----- Records for this exercise
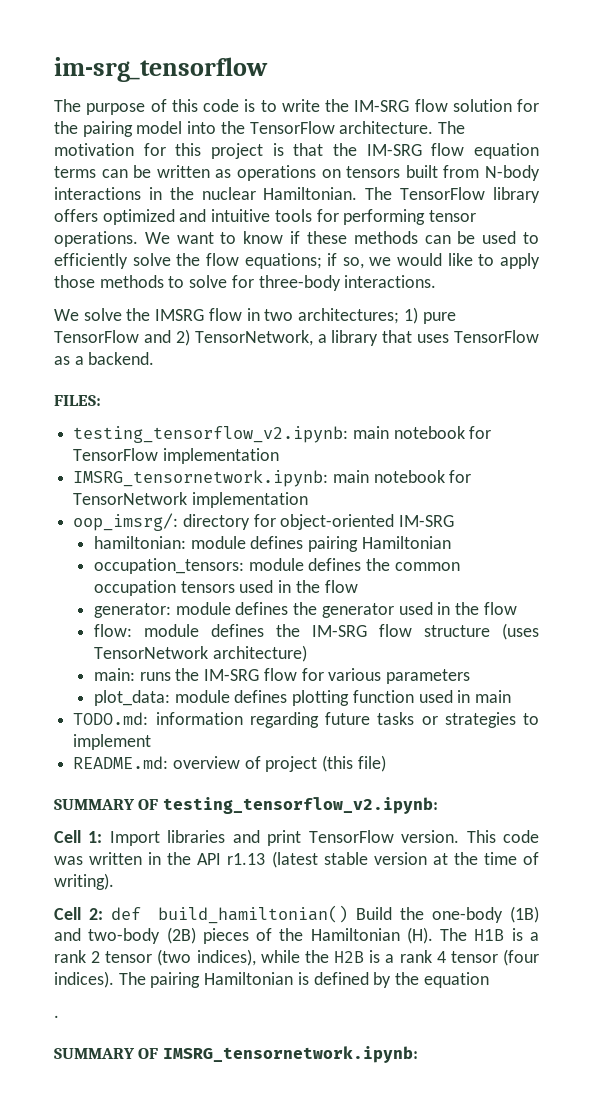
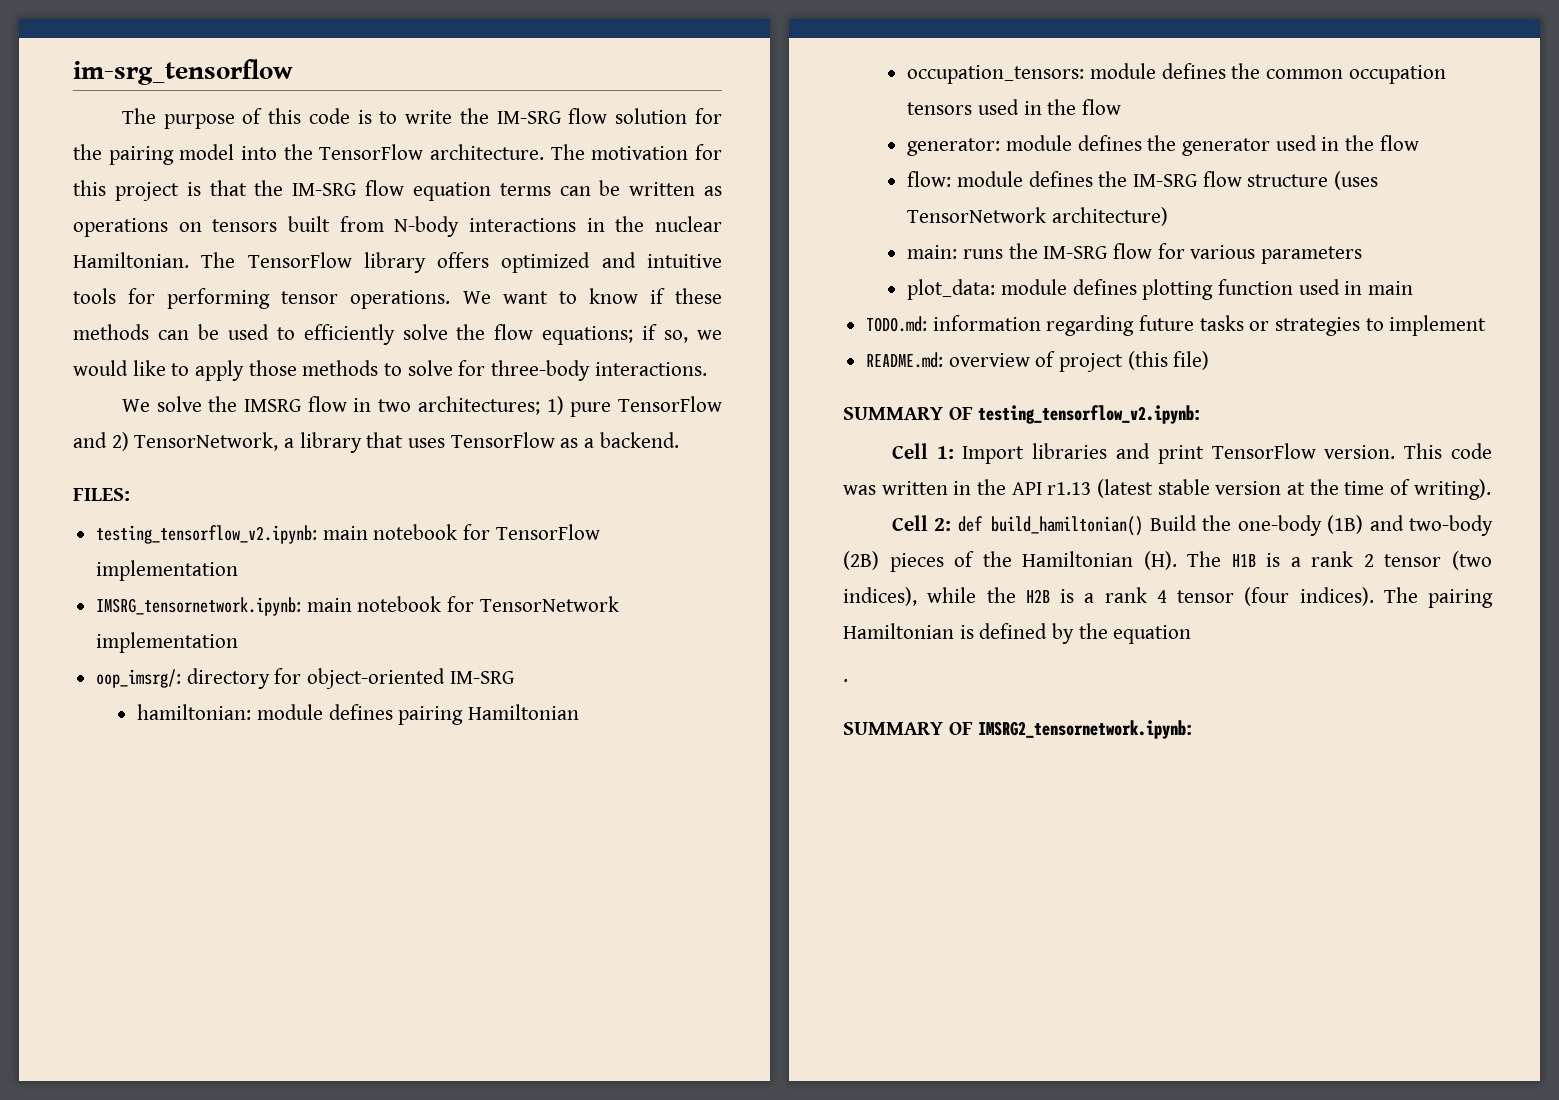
[162,1046,418,1063] IMSRG_tensornetwork.ipynb: -> [978,720,1193,739] IMSRG2_tensornetwork.ipynb:

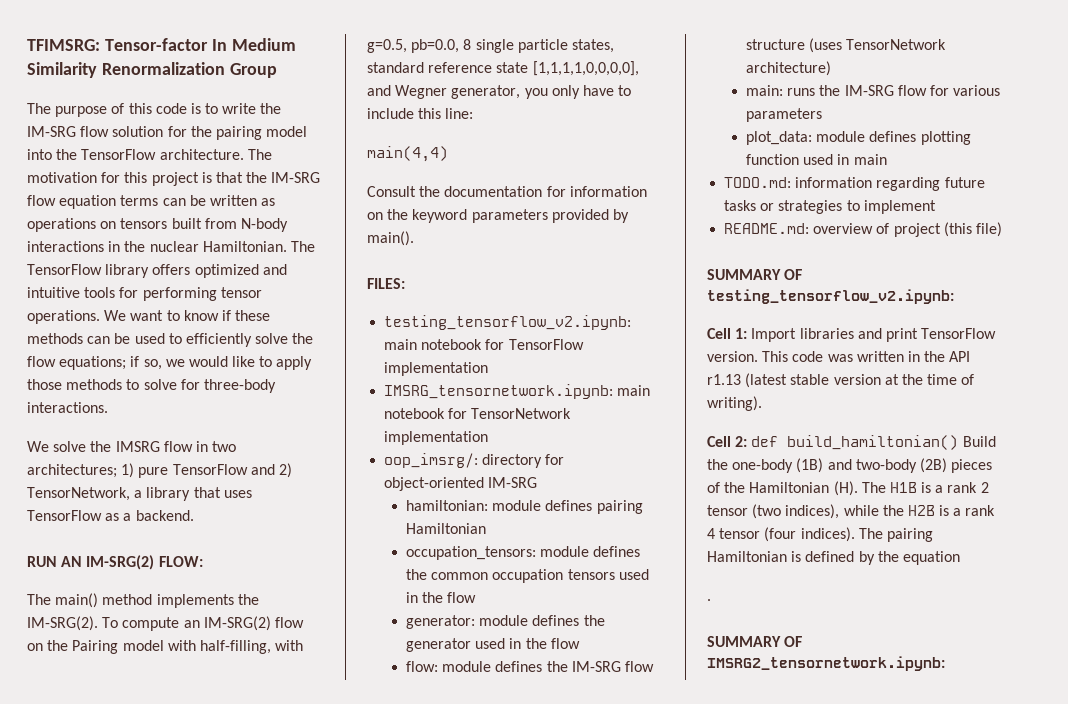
[73,59,293,85] im-srg_tensorflow -> [27,38,296,51] [27,62,277,78] TFIMSRG: Tensor-factor In Medium Similarity Renormalization Group
(679, 440) none -> [27,555,203,570] [27,593,259,608] [27,616,304,631] [27,640,304,654] [367,39,614,53] [367,61,639,76] [367,85,632,99] [367,108,474,119] [367,146,448,162] [367,186,647,197] [367,209,629,223] [367,231,414,246] // RUN AN IM-SRG(2) FLOW: // The main() method implements the IM-SRG(2). To compute an IM-SRG(2) flow on the Pairing model with half-filling, with g=0.5, pb=0.0, 8 single particle states, standard reference state [1,1,1,1,0,0,0,0], and Wegner generator, you only have to include this line: // main(4,4) // Consult the documentation for information on the keyword parameters provided by main().

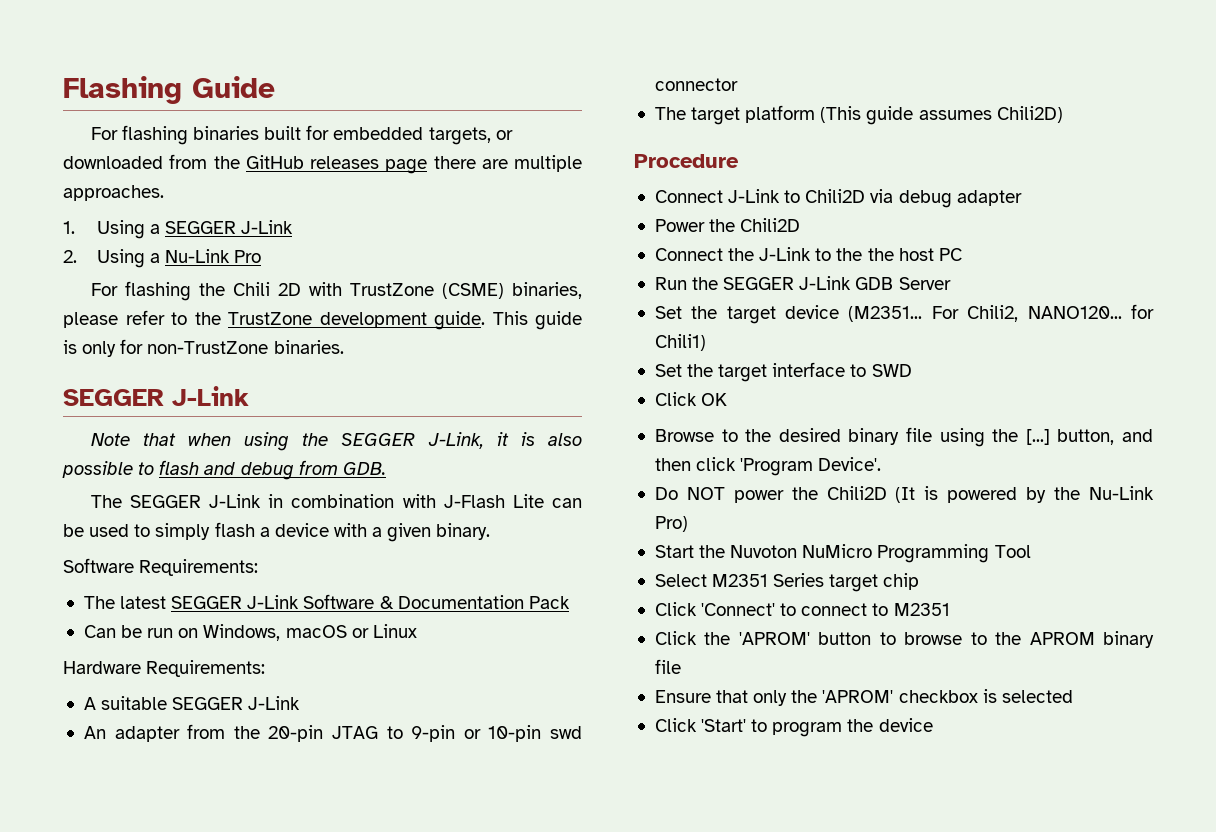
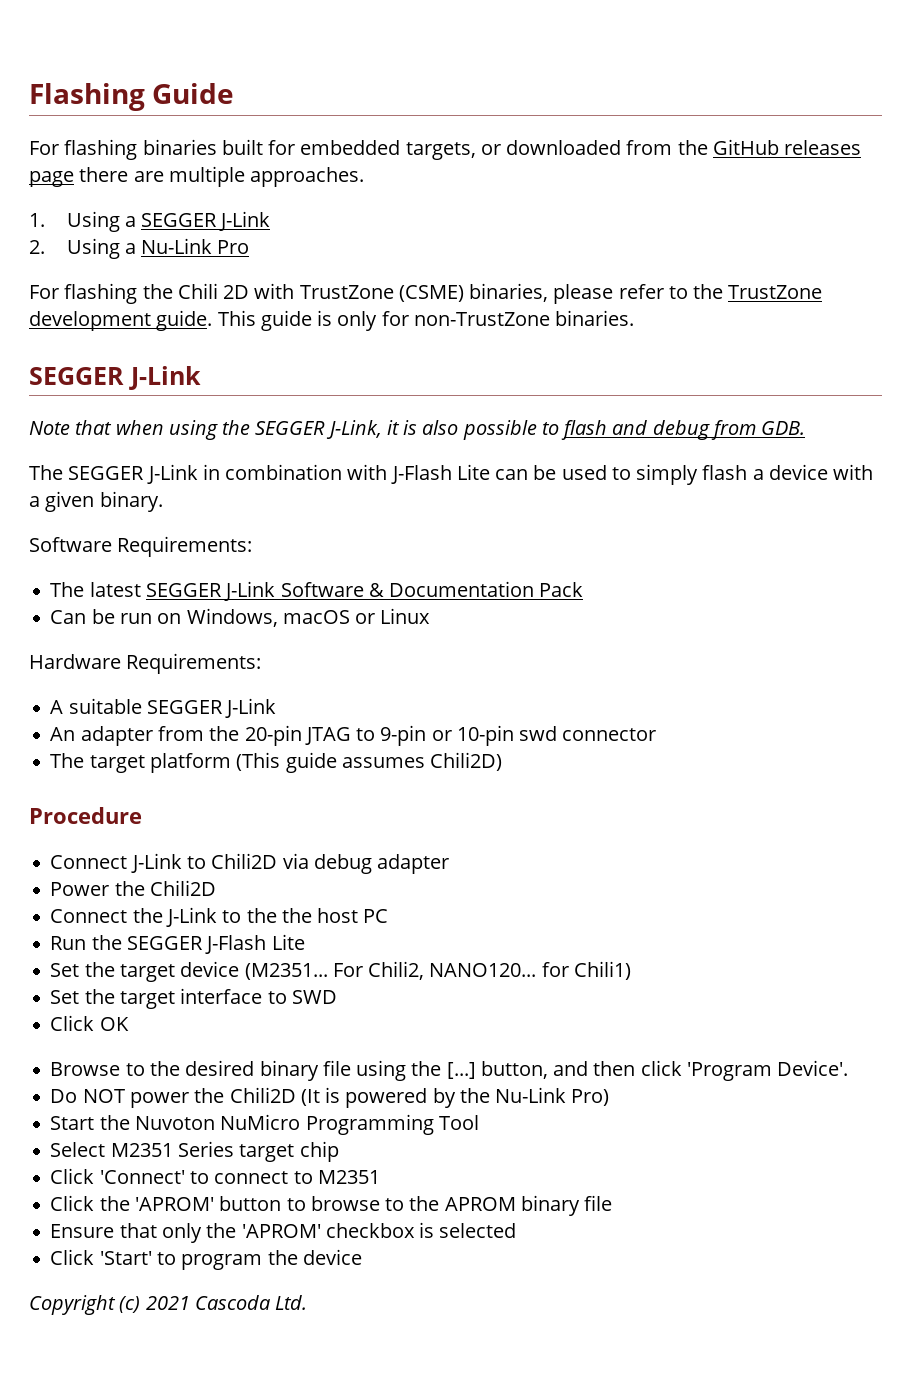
[799,276,951,290] J-Link GDB Server -> [205,934,305,954] J-Flash Lite
(933, 725) none -> [29,1295,308,1315] // Copyright (c) 2021 Cascoda Ltd.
----------
**Task:** Scan the records above for the string "none", and copy every line where it turns up.

**Result of this exercise:**
(679, 440) none -> [27,555,203,570] [27,593,259,608] [27,616,304,631] [27,640,304,654] [367,39,614,53] [367,61,639,76] [367,85,632,99] [367,108,474,119] [367,146,448,162] [367,186,647,197] [367,209,629,223] [367,231,414,246] // RUN AN IM-SRG(2) FLOW: // The main() method implements the IM-SRG(2). To compute an IM-SRG(2) flow on the Pairing model with half-filling, with g=0.5, pb=0.0, 8 single particle states, standard reference state [1,1,1,1,0,0,0,0], and Wegner generator, you only have to include this line: // main(4,4) // Consult the documentation for information on the keyword parameters provided by main().
(933, 725) none -> [29,1295,308,1315] // Copyright (c) 2021 Cascoda Ltd.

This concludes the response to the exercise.